For Edward Zellem, a Navy captain working at U.S. Central Command, what started out as a notion has turned into a cottage industry. And next month, he finds out if he’s won an award from the Military Writers Society of America, which “helps veterans, their families, and historians record history and the complexities of military life ― and encourages writing and other creative endeavors as therapy for the stresses of our special circumstances,” according to the organization’s website.
Zellem had learned the Dari language in Afghanistan as a member of the AfPak Hands program ― created in September 2009 to develop military and senior civilian experts specializing in the language, culture, processes and challenges of Afghanistan and Pakistan. During his time there, he began collecting traditional proverbs.
One of the things Zellem learned about Afghanistan — which has a rich history of colorful verbal communication, though 70 percent of the population can’t read — is that proverbs speak volumes.
“Afghans use proverbs all the time to make their point,” says Zellem. “Being able to speak in creative ways is really prized. Traditional poetry and elegant turn of phrase goes back thousands of years, to ancient Persia.”
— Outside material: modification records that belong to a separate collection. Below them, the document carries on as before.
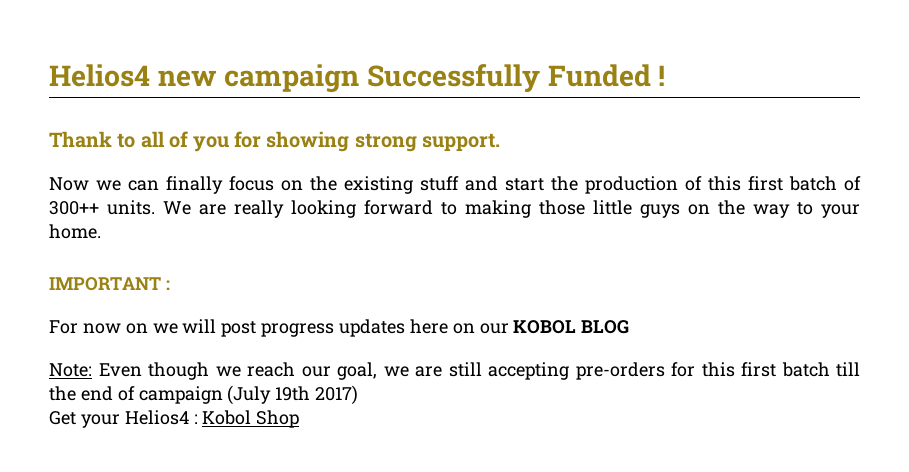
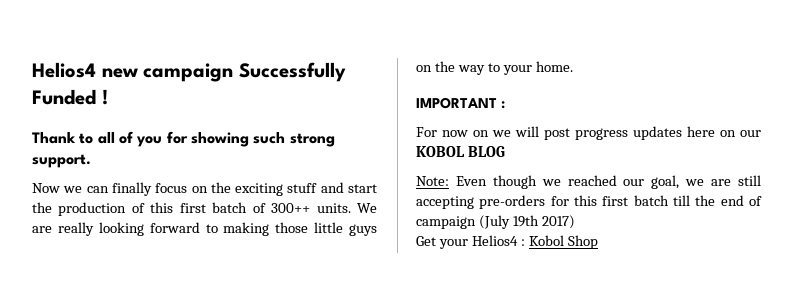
- Thank to all of you for showing strong support.
+ Thank to all of you for showing such strong support.
- Now we can finally focus on the existing stuff and start the production of this first batch of 300++ units.
+ Now we can finally focus on the exciting stuff and start the production of this first batch of 300++ units.
- Note: Even though we reach our goal, we are still accepting pre-orders for this first batch till the end of campaign (July 19th 2017)
+ Note: Even though we reached our goal, we are still accepting pre-orders for this first batch till the end of campaign (July 19th 2017)

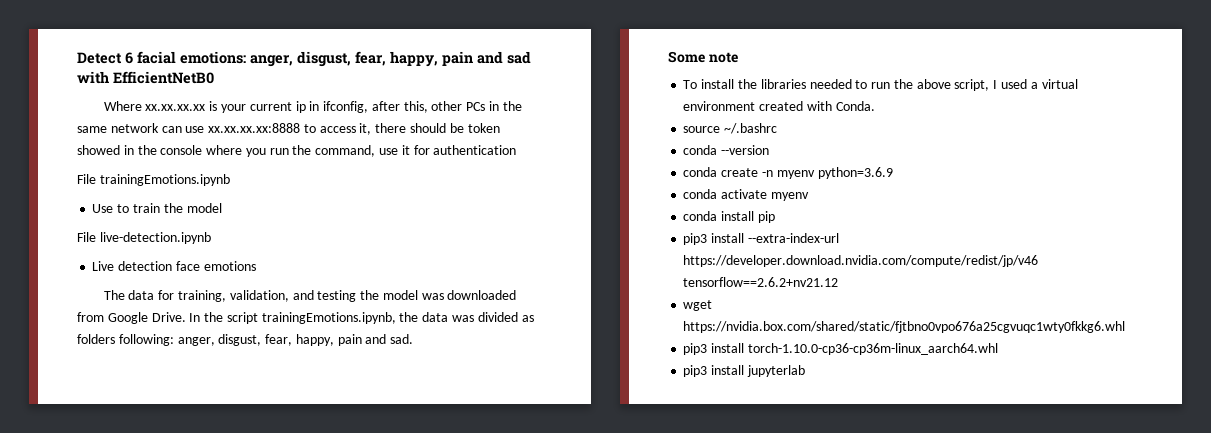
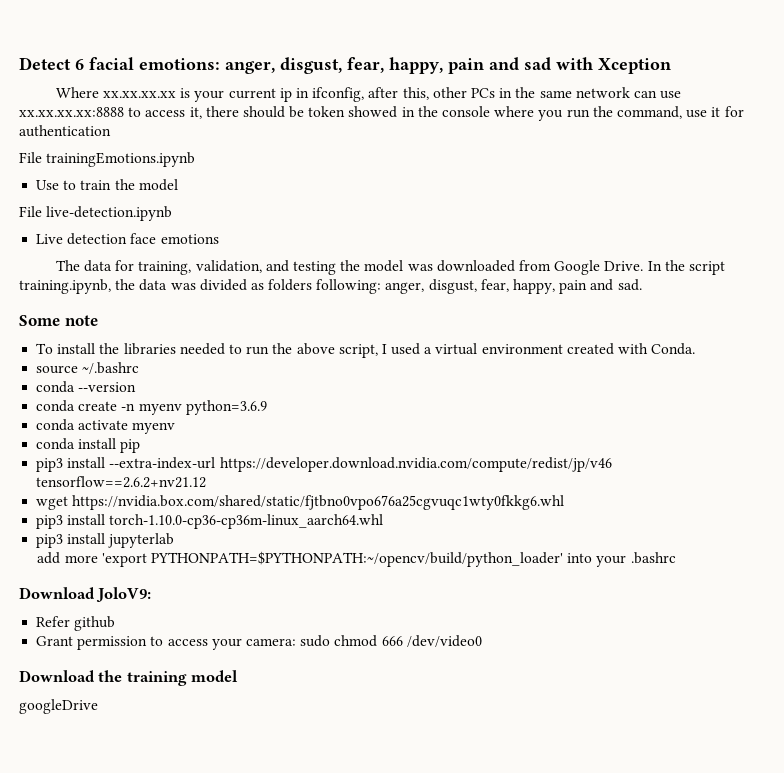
- Detect 6 facial emotions: anger, disgust, fear, happy, pain and sad with EfficientNetB0
+ Detect 6 facial emotions: anger, disgust, fear, happy, pain and sad with Xception
- In the script trainingEmotions.ipynb, the data was divided as folders following: anger, disgust, fear, happy, pain and sad.
+ In the script training.ipynb, the data was divided as folders following: anger, disgust, fear, happy, pain and sad.
+ add more 'export PYTHONPATH=$PYTHONPATH:~/opencv/build/python_loader' into your .bashrc
+ Download JoloV9:
+ Refer github
+ Grant permission to access your camera: sudo chmod 666 /dev/video0
+ Download the training model
+ googleDrive

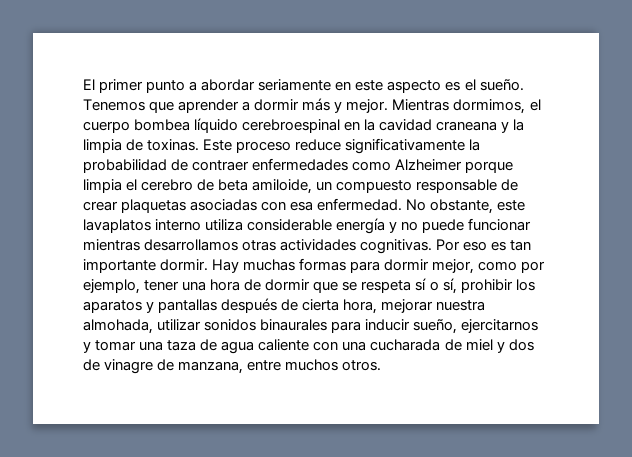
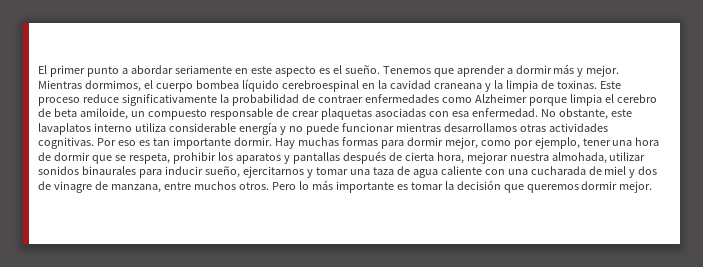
- Hay muchas formas para dormir mejor, como por ejemplo, tener una hora de dormir que se respeta sí o sí, prohibir los aparatos y pantallas después de cierta hora, mejorar nuestra almohada, utilizar sonidos binaurales para inducir sueño, ejercitarnos y tomar una taza de agua caliente con una cucharada de miel y dos de vinagre de manzana, entre muchos otros.
+ Hay muchas formas para dormir mejor, como por ejemplo, tener una hora de dormir que se respeta, prohibir los aparatos y pantallas después de cierta hora, mejorar nuestra almohada, utilizar sonidos binaurales para inducir sueño, ejercitarnos y tomar una taza de agua caliente con una cucharada de miel y dos de vinagre de manzana, entre muchos otros.
+ Pero lo más importante es tomar la decisión que queremos dormir mejor.

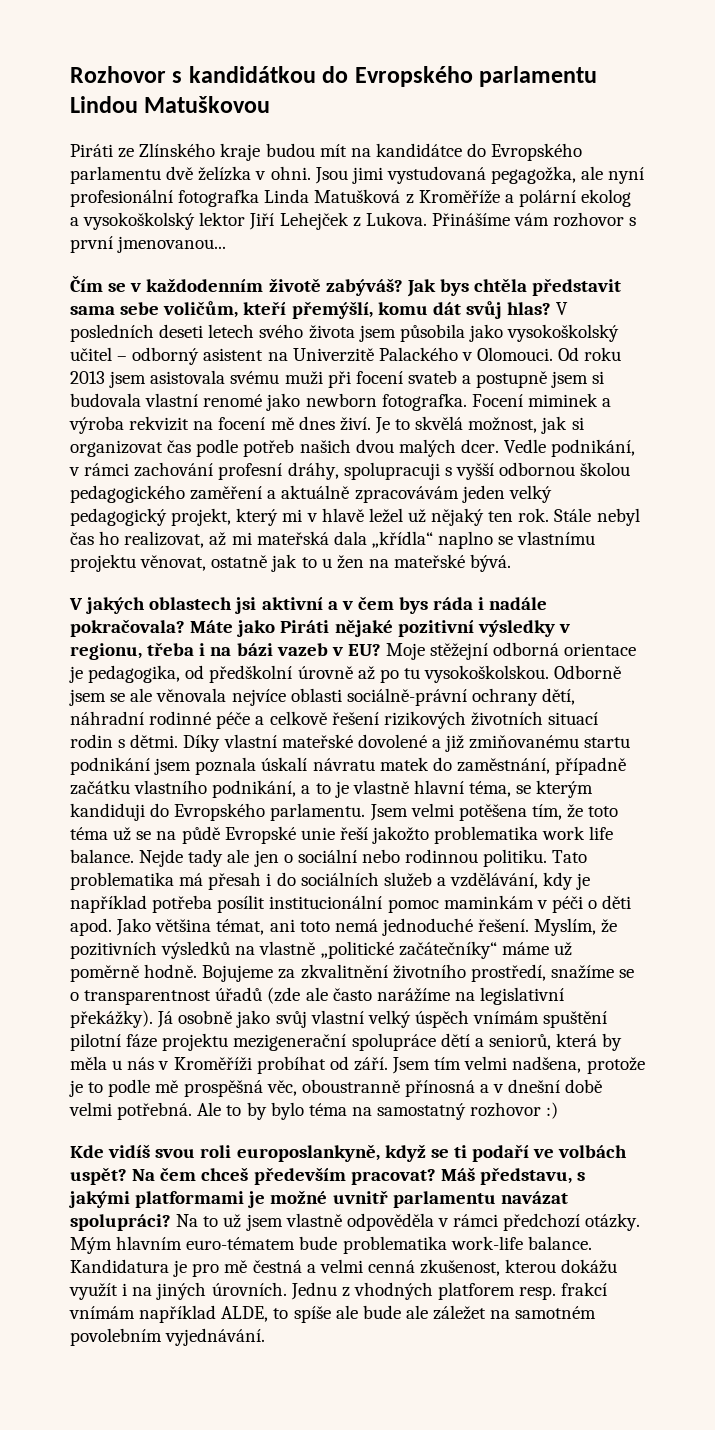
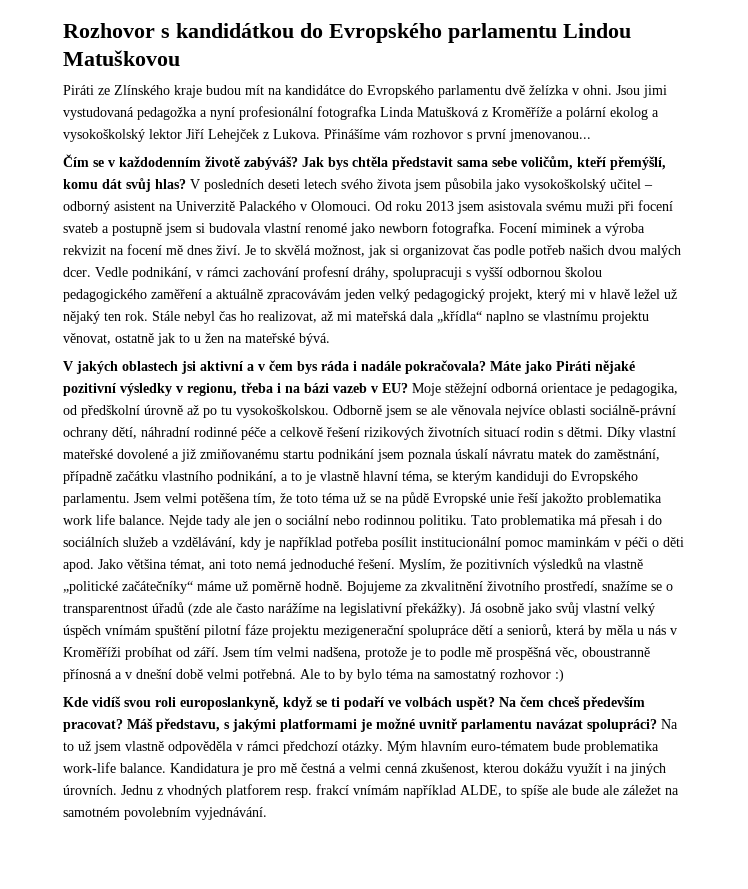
- Jsou jimi vystudovaná pegagožka, ale nyní profesionální fotografka Linda Matušková z Kroměříže a polární ekolog a vysokoškolský lektor Jiří Lehejček z Lukova.
+ Jsou jimi vystudovaná pedagožka a nyní profesionální fotografka Linda Matušková z Kroměříže a polární ekolog a vysokoškolský lektor Jiří Lehejček z Lukova.

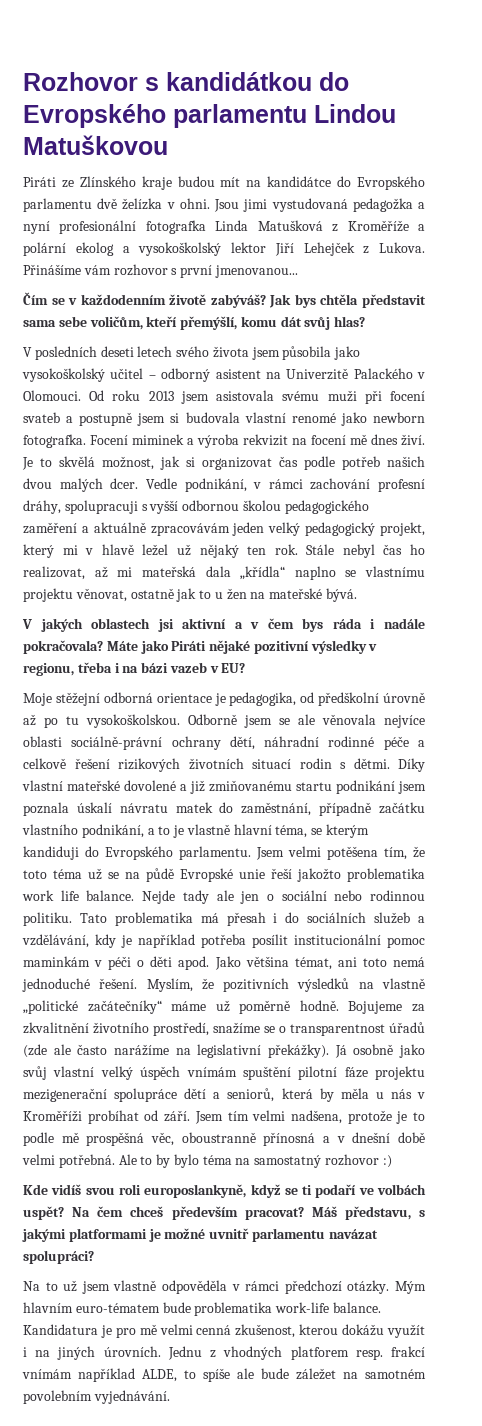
- Jak bys chtěla představit sama sebe voličům, kteří přemýšlí, komu dát svůj hlas? V posledních deseti letech svého života jsem působila jako vysokoškolský učitel – odborný asistent na Univerzitě Palackého v Olomouci.
+ Jak bys chtěla představit sama sebe voličům, kteří přemýšlí, komu dát svůj hlas?
+ V posledních deseti letech svého života jsem působila jako vysokoškolský učitel – odborný asistent na Univerzitě Palackého v Olomouci.
- Máte jako Piráti nějaké pozitivní výsledky v regionu, třeba i na bázi vazeb v EU? Moje stěžejní odborná orientace je pedagogika, od předškolní úrovně až po tu vysokoškolskou.
+ Máte jako Piráti nějaké pozitivní výsledky v regionu, třeba i na bázi vazeb v EU?
+ Moje stěžejní odborná orientace je pedagogika, od předškolní úrovně až po tu vysokoškolskou.
- Máš představu, s jakými platformami je možné uvnitř parlamentu navázat spolupráci? Na to už jsem vlastně odpověděla v rámci předchozí otázky.
+ Máš představu, s jakými platformami je možné uvnitř parlamentu navázat spolupráci?
+ Na to už jsem vlastně odpověděla v rámci předchozí otázky.
- Kandidatura je pro mě čestná a velmi cenná zkušenost, kterou dokážu využít i na jiných úrovních.
+ Kandidatura je pro mě velmi cenná zkušenost, kterou dokážu využít i na jiných úrovních.
- Jednu z vhodných platforem resp. frakcí vnímám například ALDE, to spíše ale bude ale záležet na samotném povolebním vyjednávání.
+ Jednu z vhodných platforem resp. frakcí vnímám například ALDE, to spíše ale bude záležet na samotném povolebním vyjednávání.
Zellem eventually turned them into a book called “Zarbul Masalha: 151 Afghan Dari Proverbs,” which is now up for an award from the Military Writers Society of America.
“It is a great honor for them to even consider it,” says Zellem, a former University of Virginia offensive lineman who turned world traveler before joining the Navy. “I looked at the other books and some look pretty good.”
Zarbul Masalha has taken on a life of its own.
Initially distributed thanks to a State Department grant, the book has now been published in German and French. And a high school student in Virginia, along with her father, who is in the foreign service, just finished translating the proverbs into Russian. That book was published last week.
Now people are working on a Polish version. And a Dutch version. And a Hebrew version too.
And, because the book has been such a hit in Afghanistan, he is working on a version in that nation’s other major language, Pashtu.
But not alone.
Zellem is turning to crowd-sourcing, reaching out through social media to gather Pashtu proverbs, and will produce another book “once I hit 151 good ones.
As with Zarbul Masalha, Zellem has lined up Afghan kids to illustrate his new book, which he hopes to publish by the end of the year.
As popular as the book has become, Zellem’s foray into Afghan pop culture is not limited to the printed page. Zellem will be a presenter at the Rumi Awards in Las Vegas in October, a gala event billed as the Afghan Emmys. Zellem, who has conducted several interviews with Afghan media stars, said he thinks he will be the only non-Afghan presenter.
Zarbul Masalha is a finalist for the Military Writers Society of America’s 2013 Best Book awards (Reference category). Gold medals will be announced Sept. 28 at the organization’s annual conference, held this year in Dayton, Ohio.
Golf course repair
A recent announcement in an online registry of government spending caught my eye last week.
“PERFORMANCE WORK STATEMENT FOR AERIFICATION OF GOLF COURSE GREENS AND TEES AT THE BAY PALMS GOLF COMPLEX at MacDill Air Force Base.”
The announcement called for the work to be done on 38 greens and 36 tee boxes. At a time when the military is having trouble paying to keep planes flying among other big spending cuts, the announcement looked like an easy tee-off on Pentagon excess.
Until I did a little research.
The work, which took place last week, was designed to “add air and nutrients to the root zone,” according to Air Force Capt. Sara B. Greco, the new spokeswoman for the 6th Air Mobility Wing, MacDill’s host unit.
The process takes place about three or four times a year, said Greco, and cost about $1,400 last week.
I used to be an avid golfer, mostly because my best friends played. At my best, I was just good enough to get frustrated and I no longer can afford the time or money for greens fees and the many sleeves of balls I would lose. But I know enough about golf to know that if you don’t take care of the grass, it will die, especially in this climate.
Given how much is already invested in the courses at MacDill, what’s another $6,000 or so a year?
Of course, there are those who would argue about whether an Air Force base even needs a golf course, let alone two. But that’s a story for another day.
Death in Afghanistan
Three soldiers were killed in Afghanistan last week
Staff Sgt. Octavio Herrera, 26, of Caldwell, Idaho, Sgt. Jamar A. Hicks, 22, of Little Rock, Ark., and Spc. Keith E. Grace Jr., 26, of Baytown, Texas died Aug. 11, of wounds suffered when enemy forces attacked their unit with indirect fire. The soldiers were assigned to the 4th Battalion, 320th Field Artillery Regiment, 4th Brigade Combat Team, 101st Airborne Division, Fort Campbell, Ky. Herrera and Grace died in Paktia Province, Afghanistan, while Hicks was evacuated to Forward Operating Base Salerno in Khost, Afghanistan, and later died.
There have now been 2,248 U.S. troop deaths in Operation Enduring Freedom, the nation’s longest war.